About this task: Word for word, transcribe the data below.

------------------------------------------------------------

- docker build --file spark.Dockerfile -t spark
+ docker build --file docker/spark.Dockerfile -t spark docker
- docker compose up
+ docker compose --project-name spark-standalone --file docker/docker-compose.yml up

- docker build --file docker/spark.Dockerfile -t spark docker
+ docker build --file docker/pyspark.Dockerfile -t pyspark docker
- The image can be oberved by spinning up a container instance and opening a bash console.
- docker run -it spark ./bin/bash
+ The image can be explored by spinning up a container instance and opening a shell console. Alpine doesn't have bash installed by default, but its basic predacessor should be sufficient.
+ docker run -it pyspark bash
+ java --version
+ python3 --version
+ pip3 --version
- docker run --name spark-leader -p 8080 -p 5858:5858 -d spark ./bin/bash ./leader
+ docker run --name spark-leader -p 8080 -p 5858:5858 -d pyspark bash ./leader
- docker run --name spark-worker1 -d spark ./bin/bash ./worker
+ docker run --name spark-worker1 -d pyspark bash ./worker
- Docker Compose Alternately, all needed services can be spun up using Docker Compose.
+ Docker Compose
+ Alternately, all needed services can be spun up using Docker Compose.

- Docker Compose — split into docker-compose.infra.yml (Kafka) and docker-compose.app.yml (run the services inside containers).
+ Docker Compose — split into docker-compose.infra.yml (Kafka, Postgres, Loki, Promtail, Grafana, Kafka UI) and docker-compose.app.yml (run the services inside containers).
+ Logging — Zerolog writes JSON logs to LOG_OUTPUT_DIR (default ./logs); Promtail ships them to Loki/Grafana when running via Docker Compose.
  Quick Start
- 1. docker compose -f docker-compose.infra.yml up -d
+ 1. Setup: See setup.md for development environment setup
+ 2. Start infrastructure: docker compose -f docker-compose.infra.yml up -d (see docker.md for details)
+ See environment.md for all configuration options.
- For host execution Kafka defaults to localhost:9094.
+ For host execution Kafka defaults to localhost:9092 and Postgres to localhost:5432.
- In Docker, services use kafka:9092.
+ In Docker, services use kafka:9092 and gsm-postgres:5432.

------------------------------------------------------------

Reply to the task:
- docker build --file spark.Dockerfile -t spark
+ docker build --file docker/spark.Dockerfile -t spark docker
- docker compose up
+ docker compose --project-name spark-standalone --file docker/docker-compose.yml up

- docker build --file docker/spark.Dockerfile -t spark docker
+ docker build --file docker/pyspark.Dockerfile -t pyspark docker
- The image can be oberved by spinning up a container instance and opening a bash console.
- docker run -it spark ./bin/bash
+ The image can be explored by spinning up a container instance and opening a shell console. Alpine doesn't have bash installed by default, but its basic predacessor should be sufficient.
+ docker run -it pyspark bash
+ java --version
+ python3 --version
+ pip3 --version
- docker run --name spark-leader -p 8080 -p 5858:5858 -d spark ./bin/bash ./leader
+ docker run --name spark-leader -p 8080 -p 5858:5858 -d pyspark bash ./leader
- docker run --name spark-worker1 -d spark ./bin/bash ./worker
+ docker run --name spark-worker1 -d pyspark bash ./worker
- Docker Compose Alternately, all needed services can be spun up using Docker Compose.
+ Docker Compose
+ Alternately, all needed services can be spun up using Docker Compose.

- Docker Compose — split into docker-compose.infra.yml (Kafka) and docker-compose.app.yml (run the services inside containers).
+ Docker Compose — split into docker-compose.infra.yml (Kafka, Postgres, Loki, Promtail, Grafana, Kafka UI) and docker-compose.app.yml (run the services inside containers).
+ Logging — Zerolog writes JSON logs to LOG_OUTPUT_DIR (default ./logs); Promtail ships them to Loki/Grafana when running via Docker Compose.
  Quick Start
- 1. docker compose -f docker-compose.infra.yml up -d
+ 1. Setup: See setup.md for development environment setup
+ 2. Start infrastructure: docker compose -f docker-compose.infra.yml up -d (see docker.md for details)
+ See environment.md for all configuration options.
- For host execution Kafka defaults to localhost:9094.
+ For host execution Kafka defaults to localhost:9092 and Postgres to localhost:5432.
- In Docker, services use kafka:9092.
+ In Docker, services use kafka:9092 and gsm-postgres:5432.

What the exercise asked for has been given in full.